# [Work item]
Skip all pictures. Set down only the lines starting at the line containing "[80,1044,127,1057] Perché ->" and running to the end of the listing.

# [Record set]
*** Begin section ***

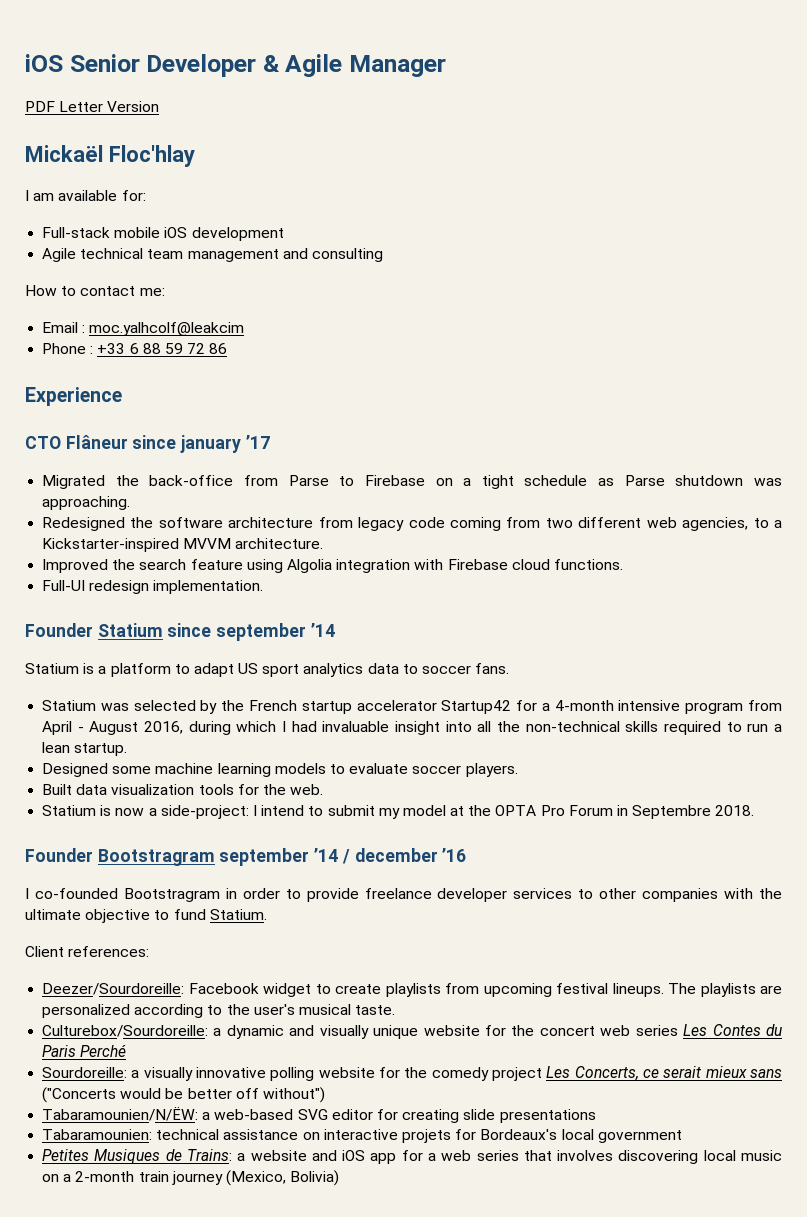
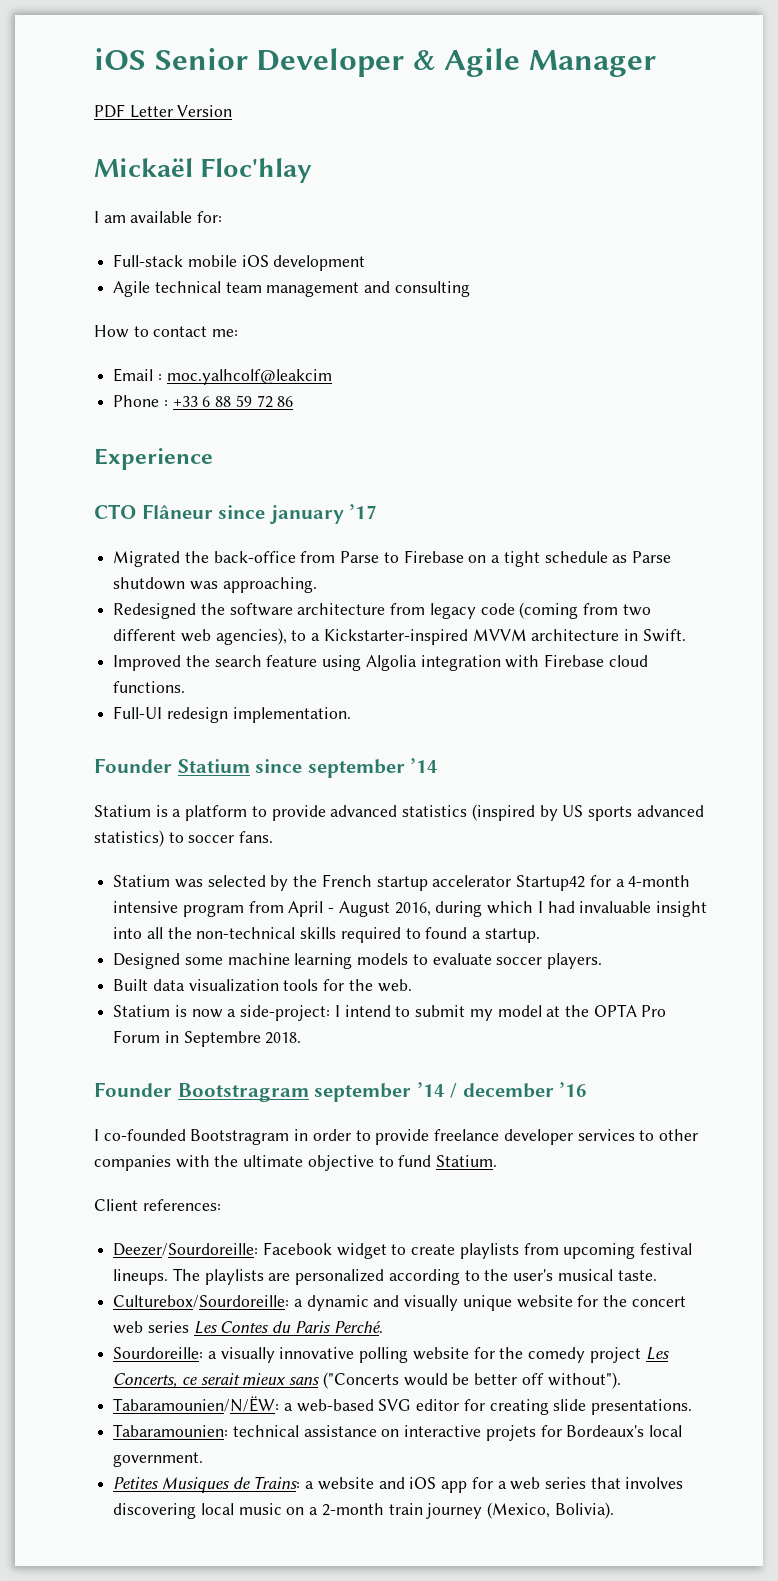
[450,517,502,531] coming -> [519,602,579,619] (coming
[682,517,749,531] agencies, -> [215,628,287,645] agencies),
[235,538,324,549] architecture. -> [531,629,686,642] architecture in Swift.
[193,663,399,677] adapt US sport analytics data -> [271,804,704,821] [94,830,164,847] provide advanced statistics (inspired by US sports advanced statistics)
[747,723,783,732] [42,742,71,753] run a lean -> [425,927,482,939] found a
[80,1044,127,1057] Perché -> [333,1321,383,1333] Perché.
[262,1087,325,1103] without") -> [547,1372,621,1389] without").
[499,1109,596,1123] presentations -> [591,1399,693,1415] presentations.
[597,1130,682,1143] government -> [113,1452,204,1467] government.
[290,1170,340,1186] Bolivia) -> [554,1502,614,1519] Bolivia).

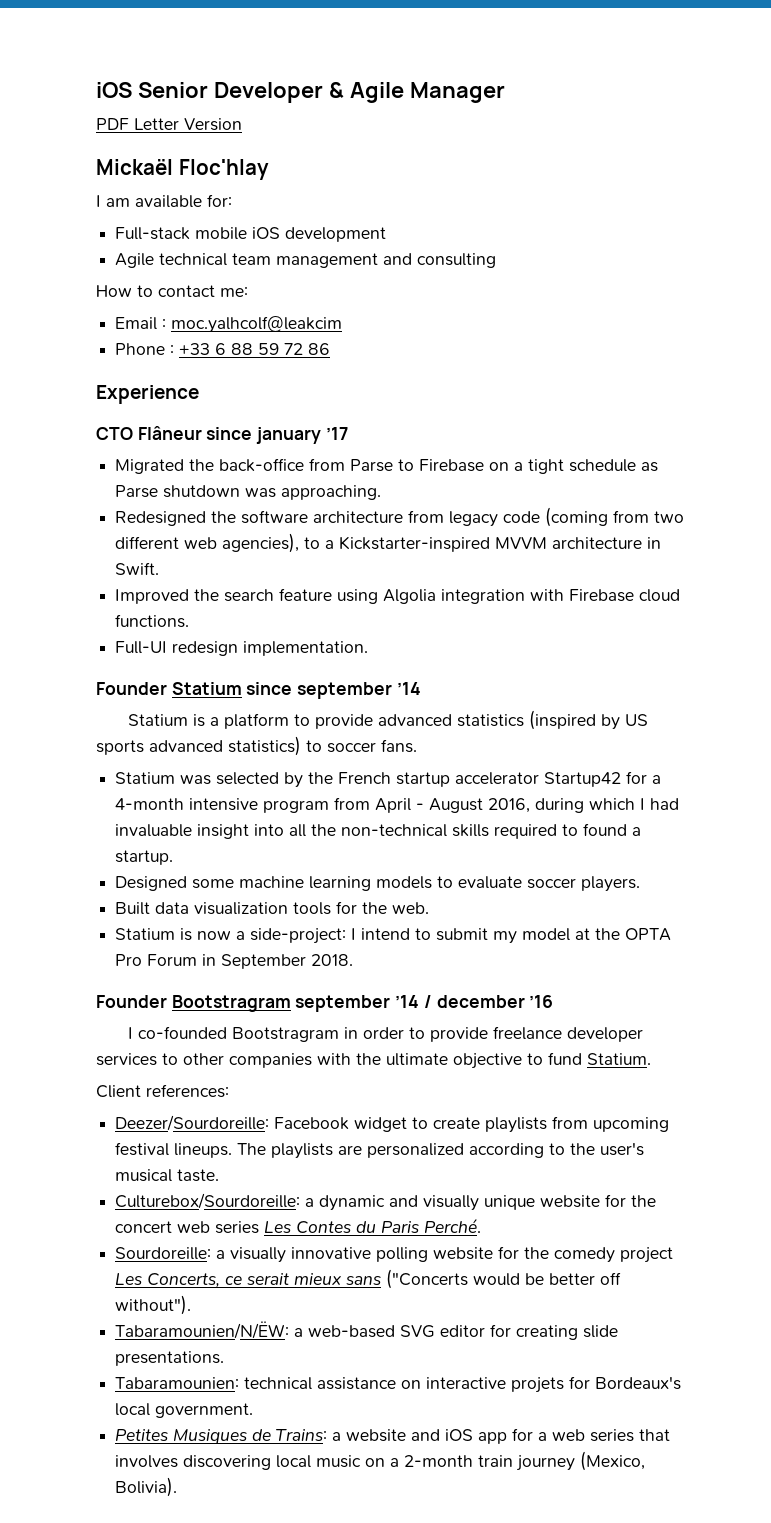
[183,1031,261,1047] Septembre -> [221,954,307,969] September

*** End section ***

# [Finished exercise]
[80,1044,127,1057] Perché -> [333,1321,383,1333] Perché.
[262,1087,325,1103] without") -> [547,1372,621,1389] without").
[499,1109,596,1123] presentations -> [591,1399,693,1415] presentations.
[597,1130,682,1143] government -> [113,1452,204,1467] government.
[290,1170,340,1186] Bolivia) -> [554,1502,614,1519] Bolivia).

[183,1031,261,1047] Septembre -> [221,954,307,969] September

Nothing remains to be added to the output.